As you might expect from what I just told you, this game has wonderful attention to detail: levels are satisfying but don't go on too long before breaking it up, and the characters have different moves for nearly every situation, including character-specific weapon attacks with completely different animations: when the alien picks up a bomb, for example, his arm turns into a flamethrower. And to seal the deal, the game has the move I loved to do on the old Batman Returns SNES game: the one where you grab one guy in each hand and bang their heads together. Smashing!
Though I loved Spikeout, I'd really like to see this whole genre make a big comeback: so long as you don't repeat yourself and bore the audience into submission-- Streets of Rage 2 is a favorite of mine but I rarely play past the second stage for this reason-- it's just a hell of a lot of fun walking down the street and punching people. It would be a shame for the current gaming generation to miss out on that simple pleasure.
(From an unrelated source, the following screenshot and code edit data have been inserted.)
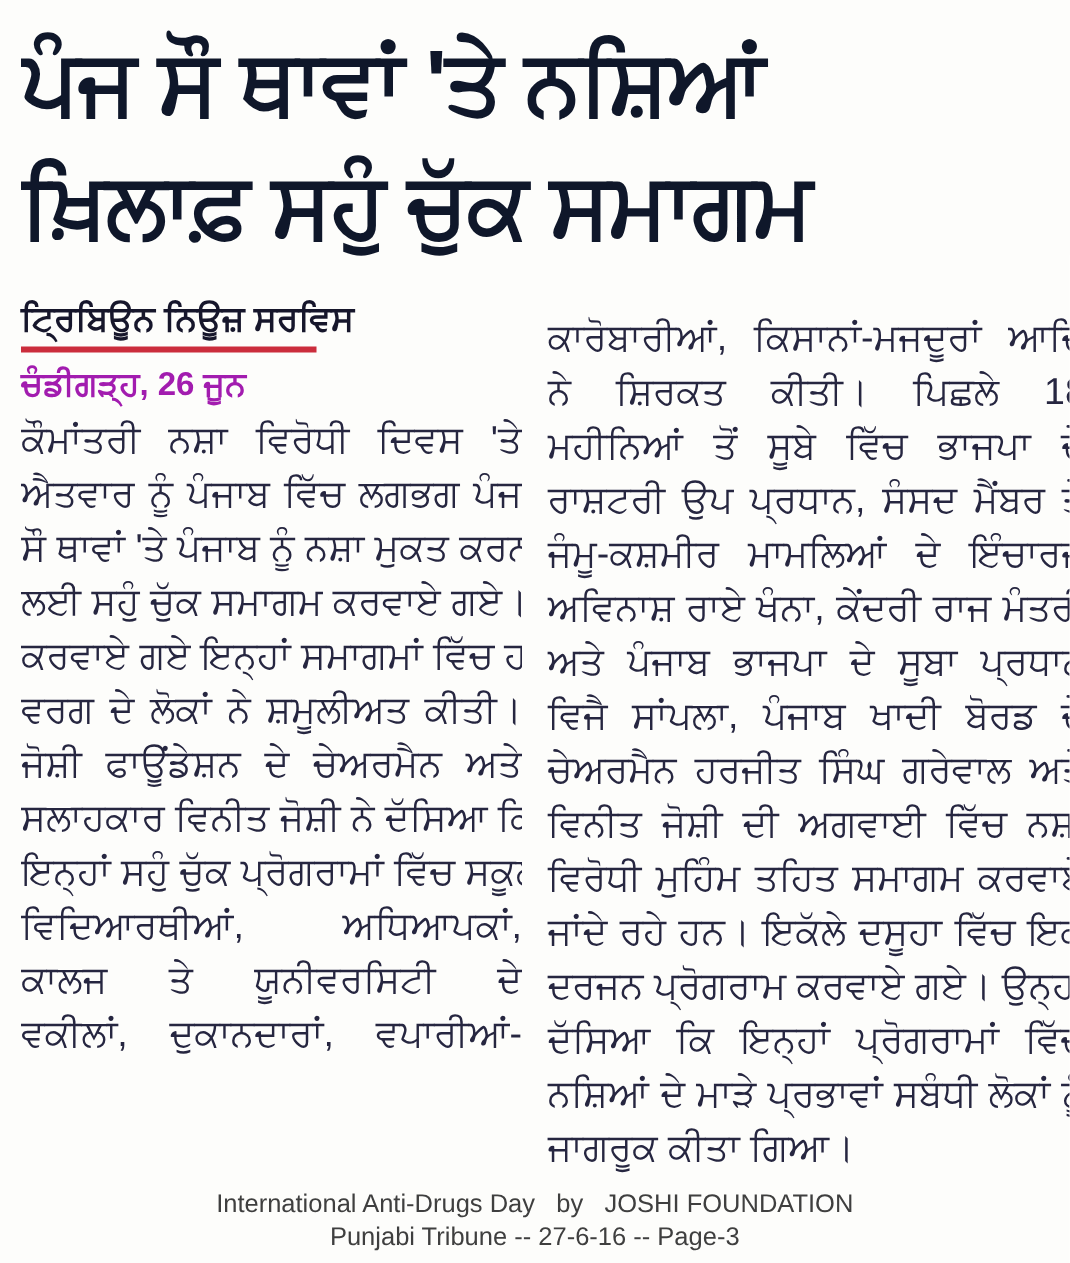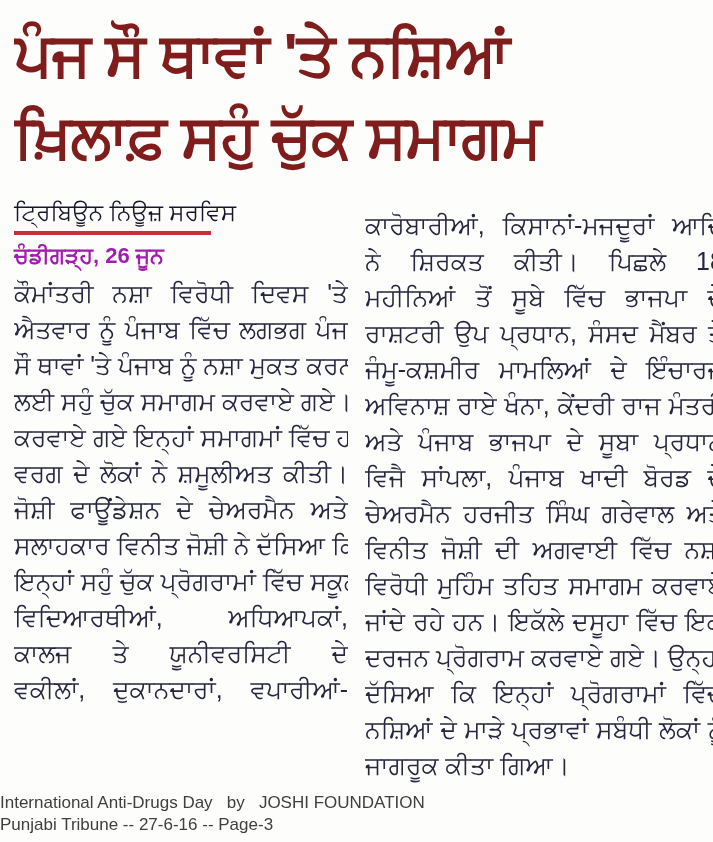--- a/index.html
+++ b/index.html
@@ -21,7 +21,7 @@
     margin: 6px 0 0 0;
     font-size: 60px;
     font-weight: 700;
-    color: #7f1d1d;
+    color: #0f172a;
     line-height: 82px;
     letter-spacing: -1px;
     white-space: nowrap;

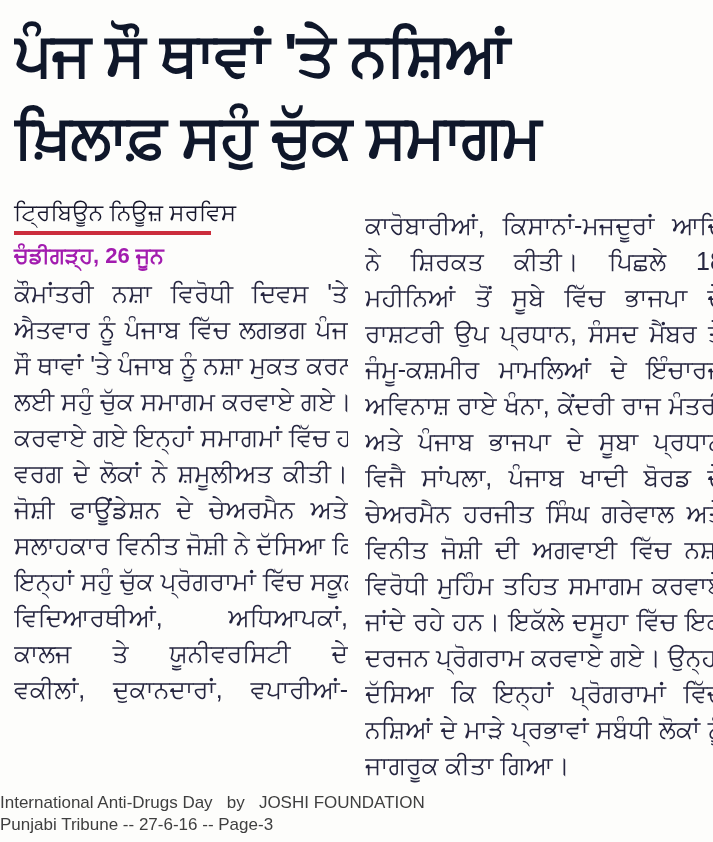--- a/index.html
+++ b/index.html
@@ -39,7 +39,7 @@
   
   .byline {
     font-size: 23px;
-    font-weight: 400;
+    font-weight: 700;
     color: #16162b;
     line-height: 28px;
     white-space: nowrap;

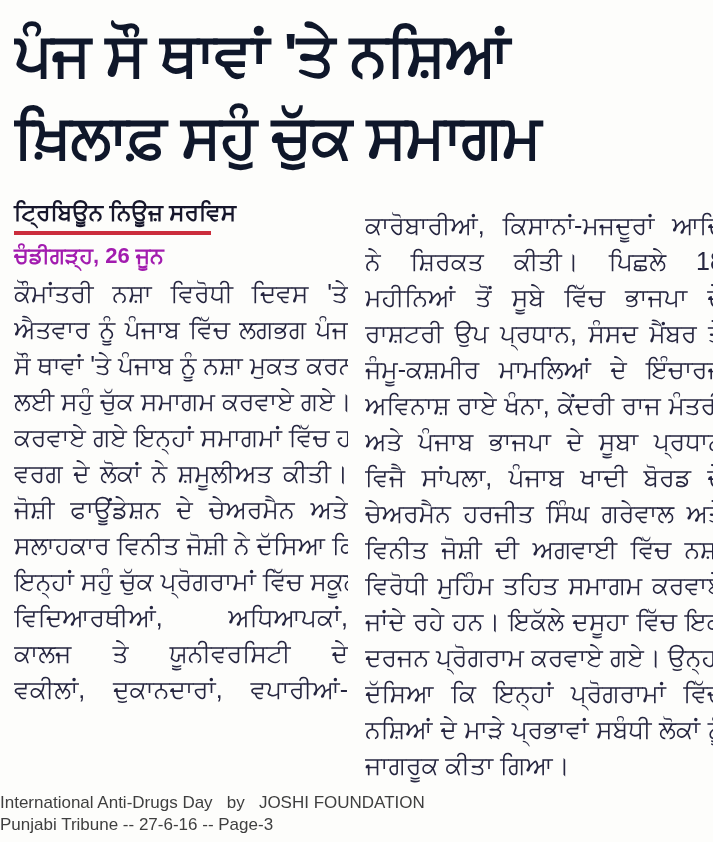--- a/index.html
+++ b/index.html
@@ -74,6 +74,7 @@
     position: absolute;
     left: 0; right: 0;
     bottom: 6px;
+    text-align: center;
     color: #3f3f3f;
     font-size: 17px;
     line-height: 22px;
Glad to see you're back on the blogosphere. We've met only twice before, but you're love of 80s anime has compelled me to read your entire blog archive, as well as everything you've ever written on livejournal. This took an entire day, mind you. Hoping to read more about Fist of the North Star was certainly another reason for this.
I must say that I really enjoyed watching the gradual disintegration of Otakon. As someone who has never been to an anime convention and will most probably never go it was fascinating to imagine, especially since you are the only person that I've ever met who's managed to talk about anime without making Mike "dhex" O'Connor cry inside.
Posted by: Seryogin | January 10, 2008 at 12:16 PM
I assume you've played The Combatribes? Another great beat'em up that features the grab-two-guys-and-clonk-their-heads-together move.
Posted by: Steve | January 14, 2008 at 09:10 PM
I thought I'd played this before, but I wasn't sure until you made the Excellen Browning comparison. I am deeply ashamed.